Source information:

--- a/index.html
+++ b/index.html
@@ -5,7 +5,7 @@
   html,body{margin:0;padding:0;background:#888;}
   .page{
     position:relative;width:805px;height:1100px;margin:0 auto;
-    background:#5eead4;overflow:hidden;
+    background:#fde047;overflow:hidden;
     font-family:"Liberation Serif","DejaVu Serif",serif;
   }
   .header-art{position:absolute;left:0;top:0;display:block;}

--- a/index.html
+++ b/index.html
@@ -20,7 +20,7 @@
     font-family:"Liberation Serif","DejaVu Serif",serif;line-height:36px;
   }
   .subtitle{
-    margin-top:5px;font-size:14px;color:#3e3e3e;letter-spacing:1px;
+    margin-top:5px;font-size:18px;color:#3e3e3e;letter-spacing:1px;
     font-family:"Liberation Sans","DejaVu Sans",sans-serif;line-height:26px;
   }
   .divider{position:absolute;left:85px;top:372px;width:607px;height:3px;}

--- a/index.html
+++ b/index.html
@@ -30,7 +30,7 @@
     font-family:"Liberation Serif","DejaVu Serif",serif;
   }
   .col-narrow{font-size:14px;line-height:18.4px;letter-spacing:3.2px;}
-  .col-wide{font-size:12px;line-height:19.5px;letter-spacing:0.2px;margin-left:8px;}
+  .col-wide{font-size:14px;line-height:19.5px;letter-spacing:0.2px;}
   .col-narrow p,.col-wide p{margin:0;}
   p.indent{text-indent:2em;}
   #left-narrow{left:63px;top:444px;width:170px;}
* * *
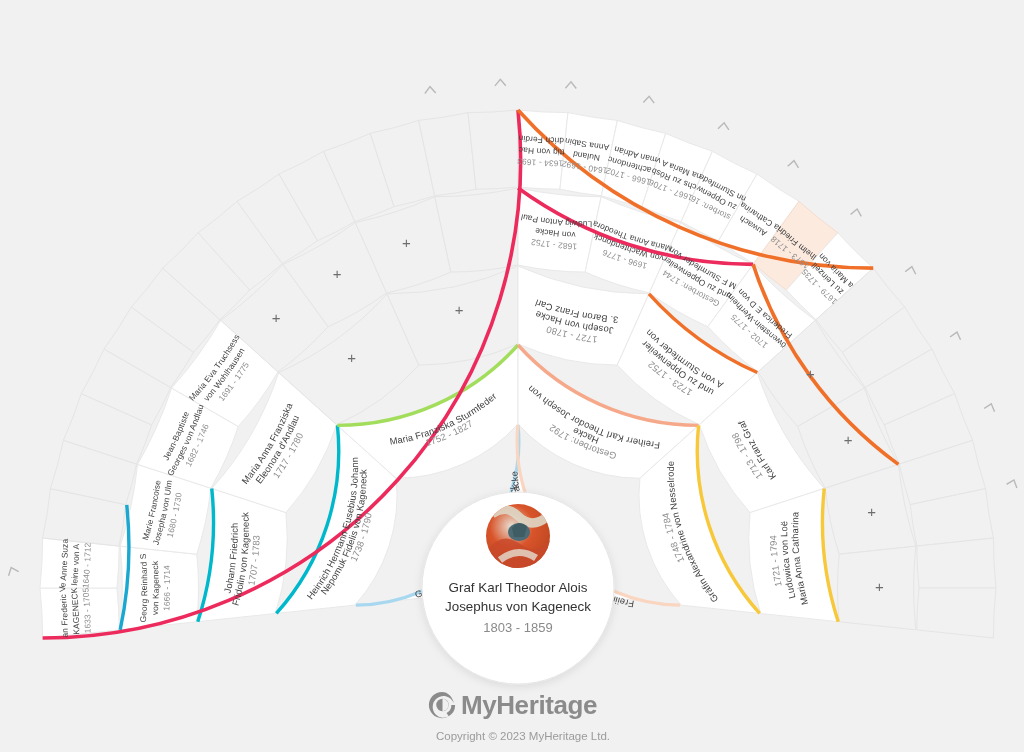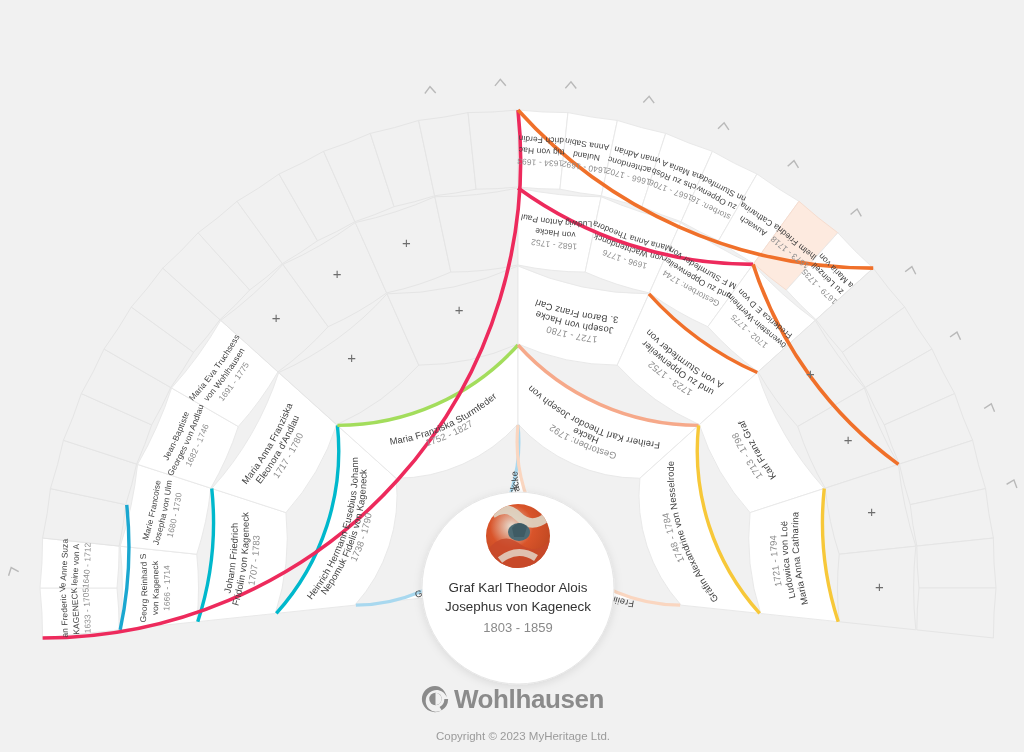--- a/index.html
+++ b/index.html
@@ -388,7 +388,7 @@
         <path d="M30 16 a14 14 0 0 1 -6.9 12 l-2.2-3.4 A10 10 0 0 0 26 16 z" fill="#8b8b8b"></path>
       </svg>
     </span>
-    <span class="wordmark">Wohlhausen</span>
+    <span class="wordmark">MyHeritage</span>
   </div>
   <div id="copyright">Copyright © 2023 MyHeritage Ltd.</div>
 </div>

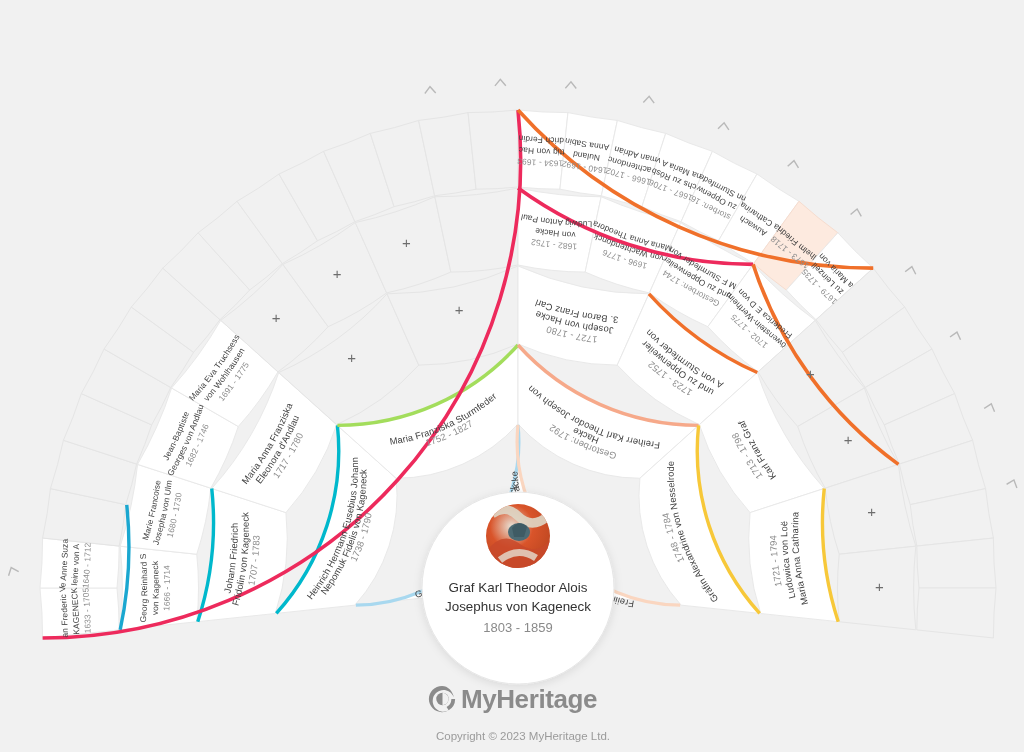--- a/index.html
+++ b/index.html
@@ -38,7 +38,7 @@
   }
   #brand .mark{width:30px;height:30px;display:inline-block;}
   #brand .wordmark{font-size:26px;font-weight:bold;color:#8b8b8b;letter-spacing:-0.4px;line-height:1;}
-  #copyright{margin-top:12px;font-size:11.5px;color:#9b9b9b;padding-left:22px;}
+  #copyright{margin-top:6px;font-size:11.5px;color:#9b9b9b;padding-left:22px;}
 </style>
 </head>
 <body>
--
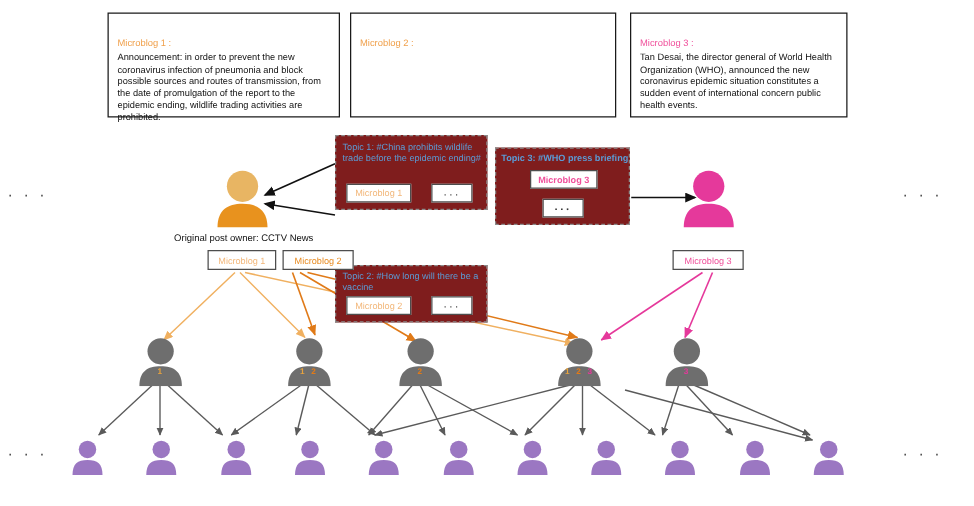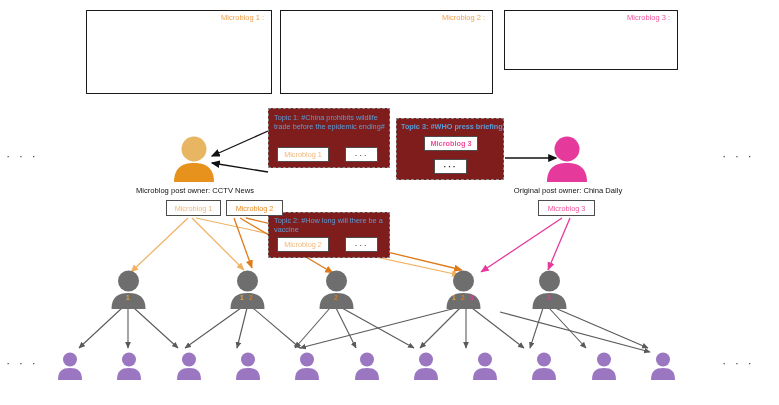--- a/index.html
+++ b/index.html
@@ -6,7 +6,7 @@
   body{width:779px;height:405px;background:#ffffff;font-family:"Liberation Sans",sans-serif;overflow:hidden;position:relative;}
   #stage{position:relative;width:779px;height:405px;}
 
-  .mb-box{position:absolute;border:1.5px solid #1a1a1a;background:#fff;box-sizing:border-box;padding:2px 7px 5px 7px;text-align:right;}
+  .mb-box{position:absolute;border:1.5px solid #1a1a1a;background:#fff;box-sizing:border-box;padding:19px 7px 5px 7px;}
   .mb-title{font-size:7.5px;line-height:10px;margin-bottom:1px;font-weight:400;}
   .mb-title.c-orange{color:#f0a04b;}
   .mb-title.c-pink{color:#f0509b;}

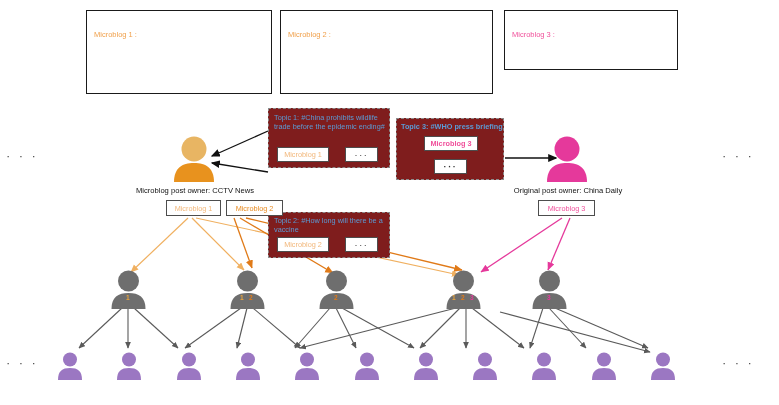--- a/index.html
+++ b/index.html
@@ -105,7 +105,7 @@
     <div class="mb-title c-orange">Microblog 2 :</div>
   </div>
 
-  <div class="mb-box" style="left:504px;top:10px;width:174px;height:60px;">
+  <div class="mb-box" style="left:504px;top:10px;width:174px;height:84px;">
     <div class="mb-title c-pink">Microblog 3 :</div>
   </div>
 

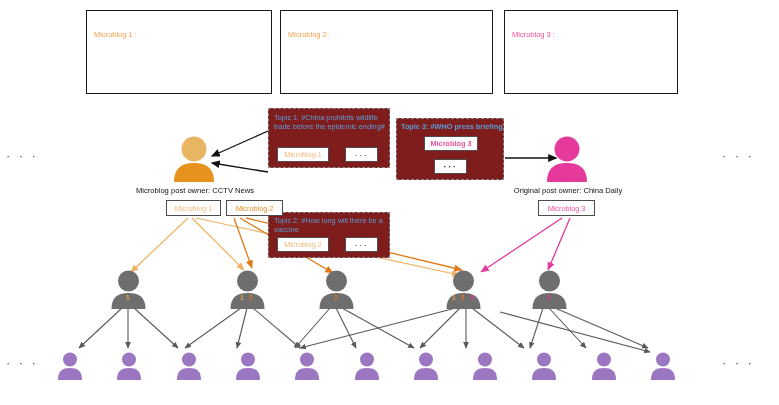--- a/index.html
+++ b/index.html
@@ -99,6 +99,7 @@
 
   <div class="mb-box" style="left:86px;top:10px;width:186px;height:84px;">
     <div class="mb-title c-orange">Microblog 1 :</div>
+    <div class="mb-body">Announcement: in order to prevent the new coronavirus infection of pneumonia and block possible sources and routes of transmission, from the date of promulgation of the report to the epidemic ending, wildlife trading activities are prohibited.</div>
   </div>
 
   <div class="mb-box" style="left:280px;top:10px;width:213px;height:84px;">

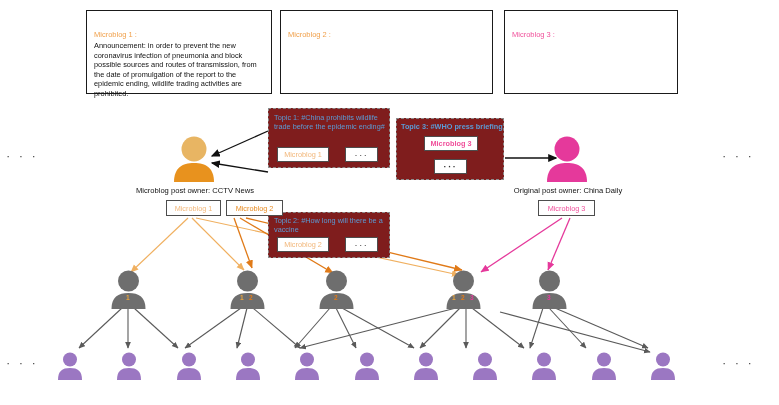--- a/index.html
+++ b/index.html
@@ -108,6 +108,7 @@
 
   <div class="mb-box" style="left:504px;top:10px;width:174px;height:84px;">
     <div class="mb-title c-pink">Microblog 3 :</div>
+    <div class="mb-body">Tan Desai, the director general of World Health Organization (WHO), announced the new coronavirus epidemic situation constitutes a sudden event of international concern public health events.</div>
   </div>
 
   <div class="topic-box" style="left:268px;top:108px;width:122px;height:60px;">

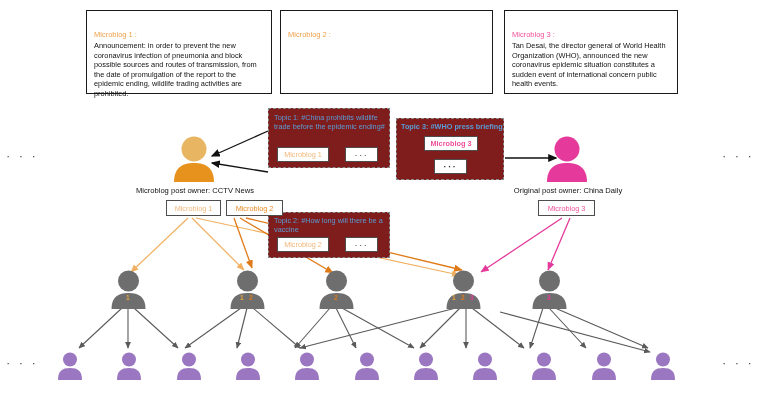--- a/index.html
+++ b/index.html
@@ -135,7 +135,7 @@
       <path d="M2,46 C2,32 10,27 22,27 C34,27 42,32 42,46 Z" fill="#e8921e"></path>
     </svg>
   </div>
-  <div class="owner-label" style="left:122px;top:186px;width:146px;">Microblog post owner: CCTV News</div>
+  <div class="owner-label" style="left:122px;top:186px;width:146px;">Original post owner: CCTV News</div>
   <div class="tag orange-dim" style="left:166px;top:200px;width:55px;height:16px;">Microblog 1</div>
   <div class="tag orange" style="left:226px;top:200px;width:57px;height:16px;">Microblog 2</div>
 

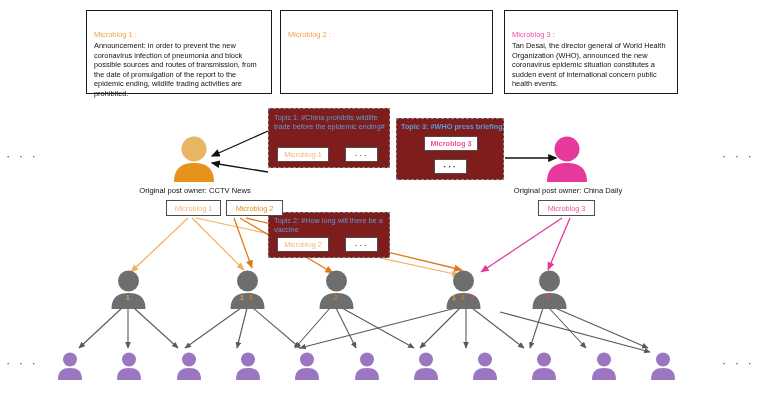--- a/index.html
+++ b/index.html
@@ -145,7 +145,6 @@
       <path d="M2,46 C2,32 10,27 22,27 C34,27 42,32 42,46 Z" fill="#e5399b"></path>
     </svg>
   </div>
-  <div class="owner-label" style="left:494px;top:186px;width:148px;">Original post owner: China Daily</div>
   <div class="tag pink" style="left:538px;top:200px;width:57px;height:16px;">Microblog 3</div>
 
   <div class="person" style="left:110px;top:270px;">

How to complete this task: Count, in the records above, the lines that contain the word "spacing"; the answer is that number alone.

Task result: 6